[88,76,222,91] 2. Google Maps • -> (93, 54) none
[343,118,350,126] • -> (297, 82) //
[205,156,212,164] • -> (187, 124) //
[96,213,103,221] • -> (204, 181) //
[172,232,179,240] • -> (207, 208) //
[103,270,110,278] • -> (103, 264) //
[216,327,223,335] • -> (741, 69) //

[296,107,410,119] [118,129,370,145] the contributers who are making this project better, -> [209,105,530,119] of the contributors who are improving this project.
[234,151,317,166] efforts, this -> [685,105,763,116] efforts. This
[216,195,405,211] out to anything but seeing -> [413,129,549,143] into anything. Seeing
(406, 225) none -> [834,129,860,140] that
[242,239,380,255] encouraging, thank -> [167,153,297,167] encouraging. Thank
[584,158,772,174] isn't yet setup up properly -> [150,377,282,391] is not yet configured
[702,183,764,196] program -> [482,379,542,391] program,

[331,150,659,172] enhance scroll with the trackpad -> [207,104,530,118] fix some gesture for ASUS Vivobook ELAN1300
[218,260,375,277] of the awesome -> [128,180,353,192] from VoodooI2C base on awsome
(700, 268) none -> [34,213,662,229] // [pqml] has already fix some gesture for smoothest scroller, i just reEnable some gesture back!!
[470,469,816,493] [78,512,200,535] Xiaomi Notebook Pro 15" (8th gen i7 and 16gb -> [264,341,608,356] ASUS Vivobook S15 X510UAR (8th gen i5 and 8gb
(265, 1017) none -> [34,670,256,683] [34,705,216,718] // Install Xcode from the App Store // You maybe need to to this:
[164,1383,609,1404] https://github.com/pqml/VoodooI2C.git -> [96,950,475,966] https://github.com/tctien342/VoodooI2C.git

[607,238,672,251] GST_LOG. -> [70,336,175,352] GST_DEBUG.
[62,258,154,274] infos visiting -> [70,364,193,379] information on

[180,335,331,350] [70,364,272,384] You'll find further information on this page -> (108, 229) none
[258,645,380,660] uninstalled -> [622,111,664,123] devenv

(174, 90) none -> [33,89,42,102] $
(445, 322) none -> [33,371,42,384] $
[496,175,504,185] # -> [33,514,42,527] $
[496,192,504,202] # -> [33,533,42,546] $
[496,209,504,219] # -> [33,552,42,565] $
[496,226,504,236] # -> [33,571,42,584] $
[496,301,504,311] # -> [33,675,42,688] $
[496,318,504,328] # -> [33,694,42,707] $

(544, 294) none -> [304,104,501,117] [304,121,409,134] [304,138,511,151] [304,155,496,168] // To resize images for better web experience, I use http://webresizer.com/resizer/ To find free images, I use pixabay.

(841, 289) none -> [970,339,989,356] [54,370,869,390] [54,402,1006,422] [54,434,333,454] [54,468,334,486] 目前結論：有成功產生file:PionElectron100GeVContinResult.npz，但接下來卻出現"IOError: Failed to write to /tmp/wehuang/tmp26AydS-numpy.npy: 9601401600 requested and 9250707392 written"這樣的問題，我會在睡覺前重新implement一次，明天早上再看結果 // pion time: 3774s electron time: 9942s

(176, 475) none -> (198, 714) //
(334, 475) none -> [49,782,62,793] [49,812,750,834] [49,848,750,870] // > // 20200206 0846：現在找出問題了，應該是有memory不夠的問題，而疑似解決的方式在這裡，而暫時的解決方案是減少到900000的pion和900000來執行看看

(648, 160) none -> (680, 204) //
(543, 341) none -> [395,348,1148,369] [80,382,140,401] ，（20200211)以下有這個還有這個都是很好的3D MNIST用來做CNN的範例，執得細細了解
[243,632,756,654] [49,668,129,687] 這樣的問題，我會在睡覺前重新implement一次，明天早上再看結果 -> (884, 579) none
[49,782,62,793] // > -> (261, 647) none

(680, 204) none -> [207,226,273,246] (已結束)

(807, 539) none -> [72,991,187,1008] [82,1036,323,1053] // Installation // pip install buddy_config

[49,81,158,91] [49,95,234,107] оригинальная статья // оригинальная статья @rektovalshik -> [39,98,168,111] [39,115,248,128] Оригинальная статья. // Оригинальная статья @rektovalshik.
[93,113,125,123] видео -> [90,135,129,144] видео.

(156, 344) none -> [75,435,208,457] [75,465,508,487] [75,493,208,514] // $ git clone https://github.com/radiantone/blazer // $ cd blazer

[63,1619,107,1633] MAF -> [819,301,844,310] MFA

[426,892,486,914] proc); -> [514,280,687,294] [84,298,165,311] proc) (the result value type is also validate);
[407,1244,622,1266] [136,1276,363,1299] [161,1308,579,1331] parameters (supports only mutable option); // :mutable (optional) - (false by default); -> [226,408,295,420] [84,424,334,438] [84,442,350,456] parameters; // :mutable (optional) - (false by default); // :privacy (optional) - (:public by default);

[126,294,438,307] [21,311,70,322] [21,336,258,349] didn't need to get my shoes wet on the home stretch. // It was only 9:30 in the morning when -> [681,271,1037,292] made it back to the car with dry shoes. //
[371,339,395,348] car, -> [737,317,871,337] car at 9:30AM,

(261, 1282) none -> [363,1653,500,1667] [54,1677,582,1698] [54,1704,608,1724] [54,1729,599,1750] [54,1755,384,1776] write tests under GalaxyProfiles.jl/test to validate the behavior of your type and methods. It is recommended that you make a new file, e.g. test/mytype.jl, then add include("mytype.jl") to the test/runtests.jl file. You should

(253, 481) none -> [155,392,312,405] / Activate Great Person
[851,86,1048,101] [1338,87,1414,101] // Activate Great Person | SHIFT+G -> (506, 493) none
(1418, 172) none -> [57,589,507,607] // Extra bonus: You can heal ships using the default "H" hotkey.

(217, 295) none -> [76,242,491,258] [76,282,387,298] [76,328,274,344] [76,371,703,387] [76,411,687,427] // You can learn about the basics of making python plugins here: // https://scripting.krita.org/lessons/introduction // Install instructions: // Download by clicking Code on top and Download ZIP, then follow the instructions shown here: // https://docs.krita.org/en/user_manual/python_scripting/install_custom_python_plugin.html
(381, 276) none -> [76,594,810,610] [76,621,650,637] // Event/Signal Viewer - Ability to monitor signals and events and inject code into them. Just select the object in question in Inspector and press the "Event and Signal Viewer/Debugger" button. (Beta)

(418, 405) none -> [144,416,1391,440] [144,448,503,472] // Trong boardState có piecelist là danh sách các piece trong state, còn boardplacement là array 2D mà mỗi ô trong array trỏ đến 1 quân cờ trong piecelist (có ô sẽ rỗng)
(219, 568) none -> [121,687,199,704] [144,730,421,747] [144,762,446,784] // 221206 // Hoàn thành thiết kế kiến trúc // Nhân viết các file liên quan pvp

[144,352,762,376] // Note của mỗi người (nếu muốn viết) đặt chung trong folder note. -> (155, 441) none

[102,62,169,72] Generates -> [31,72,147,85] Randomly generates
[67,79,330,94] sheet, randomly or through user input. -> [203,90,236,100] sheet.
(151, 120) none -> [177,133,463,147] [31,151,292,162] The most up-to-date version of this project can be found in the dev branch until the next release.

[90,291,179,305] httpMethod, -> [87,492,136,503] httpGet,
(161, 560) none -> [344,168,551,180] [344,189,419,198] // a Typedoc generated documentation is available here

Try it >>
Output the records exactly, so that each line matches what was given.

Output for this exercise >>
[88,76,222,91] 2. Google Maps • -> (93, 54) none
[343,118,350,126] • -> (297, 82) //
[205,156,212,164] • -> (187, 124) //
[96,213,103,221] • -> (204, 181) //
[172,232,179,240] • -> (207, 208) //
[103,270,110,278] • -> (103, 264) //
[216,327,223,335] • -> (741, 69) //

[296,107,410,119] [118,129,370,145] the contributers who are making this project better, -> [209,105,530,119] of the contributors who are improving this project.
[234,151,317,166] efforts, this -> [685,105,763,116] efforts. This
[216,195,405,211] out to anything but seeing -> [413,129,549,143] into anything. Seeing
(406, 225) none -> [834,129,860,140] that
[242,239,380,255] encouraging, thank -> [167,153,297,167] encouraging. Thank
[584,158,772,174] isn't yet setup up properly -> [150,377,282,391] is not yet configured
[702,183,764,196] program -> [482,379,542,391] program,

[331,150,659,172] enhance scroll with the trackpad -> [207,104,530,118] fix some gesture for ASUS Vivobook ELAN1300
[218,260,375,277] of the awesome -> [128,180,353,192] from VoodooI2C base on awsome
(700, 268) none -> [34,213,662,229] // [pqml] has already fix some gesture for smoothest scroller, i just reEnable some gesture back!!
[470,469,816,493] [78,512,200,535] Xiaomi Notebook Pro 15" (8th gen i7 and 16gb -> [264,341,608,356] ASUS Vivobook S15 X510UAR (8th gen i5 and 8gb
(265, 1017) none -> [34,670,256,683] [34,705,216,718] // Install Xcode from the App Store // You maybe need to to this:
[164,1383,609,1404] https://github.com/pqml/VoodooI2C.git -> [96,950,475,966] https://github.com/tctien342/VoodooI2C.git

[607,238,672,251] GST_LOG. -> [70,336,175,352] GST_DEBUG.
[62,258,154,274] infos visiting -> [70,364,193,379] information on

[180,335,331,350] [70,364,272,384] You'll find further information on this page -> (108, 229) none
[258,645,380,660] uninstalled -> [622,111,664,123] devenv

(174, 90) none -> [33,89,42,102] $
(445, 322) none -> [33,371,42,384] $
[496,175,504,185] # -> [33,514,42,527] $
[496,192,504,202] # -> [33,533,42,546] $
[496,209,504,219] # -> [33,552,42,565] $
[496,226,504,236] # -> [33,571,42,584] $
[496,301,504,311] # -> [33,675,42,688] $
[496,318,504,328] # -> [33,694,42,707] $

(544, 294) none -> [304,104,501,117] [304,121,409,134] [304,138,511,151] [304,155,496,168] // To resize images for better web experience, I use http://webresizer.com/resizer/ To find free images, I use pixabay.

(841, 289) none -> [970,339,989,356] [54,370,869,390] [54,402,1006,422] [54,434,333,454] [54,468,334,486] 目前結論：有成功產生file:PionElectron100GeVContinResult.npz，但接下來卻出現"IOError: Failed to write to /tmp/wehuang/tmp26AydS-numpy.npy: 9601401600 requested and 9250707392 written"這樣的問題，我會在睡覺前重新implement一次，明天早上再看結果 // pion time: 3774s electron time: 9942s

(176, 475) none -> (198, 714) //
(334, 475) none -> [49,782,62,793] [49,812,750,834] [49,848,750,870] // > // 20200206 0846：現在找出問題了，應該是有memory不夠的問題，而疑似解決的方式在這裡，而暫時的解決方案是減少到900000的pion和900000來執行看看

(648, 160) none -> (680, 204) //
(543, 341) none -> [395,348,1148,369] [80,382,140,401] ，（20200211)以下有這個還有這個都是很好的3D MNIST用來做CNN的範例，執得細細了解
[243,632,756,654] [49,668,129,687] 這樣的問題，我會在睡覺前重新implement一次，明天早上再看結果 -> (884, 579) none
[49,782,62,793] // > -> (261, 647) none

(680, 204) none -> [207,226,273,246] (已結束)

(807, 539) none -> [72,991,187,1008] [82,1036,323,1053] // Installation // pip install buddy_config

[49,81,158,91] [49,95,234,107] оригинальная статья // оригинальная статья @rektovalshik -> [39,98,168,111] [39,115,248,128] Оригинальная статья. // Оригинальная статья @rektovalshik.
[93,113,125,123] видео -> [90,135,129,144] видео.

(156, 344) none -> [75,435,208,457] [75,465,508,487] [75,493,208,514] // $ git clone https://github.com/radiantone/blazer // $ cd blazer

[63,1619,107,1633] MAF -> [819,301,844,310] MFA

[426,892,486,914] proc); -> [514,280,687,294] [84,298,165,311] proc) (the result value type is also validate);
[407,1244,622,1266] [136,1276,363,1299] [161,1308,579,1331] parameters (supports only mutable option); // :mutable (optional) - (false by default); -> [226,408,295,420] [84,424,334,438] [84,442,350,456] parameters; // :mutable (optional) - (false by default); // :privacy (optional) - (:public by default);

[126,294,438,307] [21,311,70,322] [21,336,258,349] didn't need to get my shoes wet on the home stretch. // It was only 9:30 in the morning when -> [681,271,1037,292] made it back to the car with dry shoes. //
[371,339,395,348] car, -> [737,317,871,337] car at 9:30AM,

(261, 1282) none -> [363,1653,500,1667] [54,1677,582,1698] [54,1704,608,1724] [54,1729,599,1750] [54,1755,384,1776] write tests under GalaxyProfiles.jl/test to validate the behavior of your type and methods. It is recommended that you make a new file, e.g. test/mytype.jl, then add include("mytype.jl") to the test/runtests.jl file. You should

(253, 481) none -> [155,392,312,405] / Activate Great Person
[851,86,1048,101] [1338,87,1414,101] // Activate Great Person | SHIFT+G -> (506, 493) none
(1418, 172) none -> [57,589,507,607] // Extra bonus: You can heal ships using the default "H" hotkey.

(217, 295) none -> [76,242,491,258] [76,282,387,298] [76,328,274,344] [76,371,703,387] [76,411,687,427] // You can learn about the basics of making python plugins here: // https://scripting.krita.org/lessons/introduction // Install instructions: // Download by clicking Code on top and Download ZIP, then follow the instructions shown here: // https://docs.krita.org/en/user_manual/python_scripting/install_custom_python_plugin.html
(381, 276) none -> [76,594,810,610] [76,621,650,637] // Event/Signal Viewer - Ability to monitor signals and events and inject code into them. Just select the object in question in Inspector and press the "Event and Signal Viewer/Debugger" button. (Beta)

(418, 405) none -> [144,416,1391,440] [144,448,503,472] // Trong boardState có piecelist là danh sách các piece trong state, còn boardplacement là array 2D mà mỗi ô trong array trỏ đến 1 quân cờ trong piecelist (có ô sẽ rỗng)
(219, 568) none -> [121,687,199,704] [144,730,421,747] [144,762,446,784] // 221206 // Hoàn thành thiết kế kiến trúc // Nhân viết các file liên quan pvp

[144,352,762,376] // Note của mỗi người (nếu muốn viết) đặt chung trong folder note. -> (155, 441) none

[102,62,169,72] Generates -> [31,72,147,85] Randomly generates
[67,79,330,94] sheet, randomly or through user input. -> [203,90,236,100] sheet.
(151, 120) none -> [177,133,463,147] [31,151,292,162] The most up-to-date version of this project can be found in the dev branch until the next release.

[90,291,179,305] httpMethod, -> [87,492,136,503] httpGet,
(161, 560) none -> [344,168,551,180] [344,189,419,198] // a Typedoc generated documentation is available here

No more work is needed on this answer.